▶ **WORK REQUEST**:
Check the records below for the word "userdebug" and state how many lines contain it, replying with the number only.
╔══
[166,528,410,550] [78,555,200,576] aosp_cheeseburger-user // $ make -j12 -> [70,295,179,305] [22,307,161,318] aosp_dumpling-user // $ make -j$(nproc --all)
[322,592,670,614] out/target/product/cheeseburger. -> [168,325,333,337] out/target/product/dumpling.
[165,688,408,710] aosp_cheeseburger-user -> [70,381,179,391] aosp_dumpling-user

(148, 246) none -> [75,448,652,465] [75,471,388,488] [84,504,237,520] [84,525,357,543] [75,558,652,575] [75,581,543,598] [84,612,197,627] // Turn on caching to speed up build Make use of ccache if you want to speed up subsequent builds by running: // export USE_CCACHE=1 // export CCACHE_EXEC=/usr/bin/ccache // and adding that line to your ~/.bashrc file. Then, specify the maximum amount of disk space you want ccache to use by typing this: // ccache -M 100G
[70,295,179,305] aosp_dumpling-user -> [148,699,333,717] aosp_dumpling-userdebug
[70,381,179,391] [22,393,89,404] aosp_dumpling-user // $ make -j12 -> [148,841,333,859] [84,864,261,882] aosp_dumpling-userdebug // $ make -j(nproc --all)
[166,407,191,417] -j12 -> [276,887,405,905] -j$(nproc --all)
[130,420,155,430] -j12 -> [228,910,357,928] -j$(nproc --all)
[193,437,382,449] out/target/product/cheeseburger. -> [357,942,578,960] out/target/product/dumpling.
╚══
▶ **EXPECTED ANSWER**:
2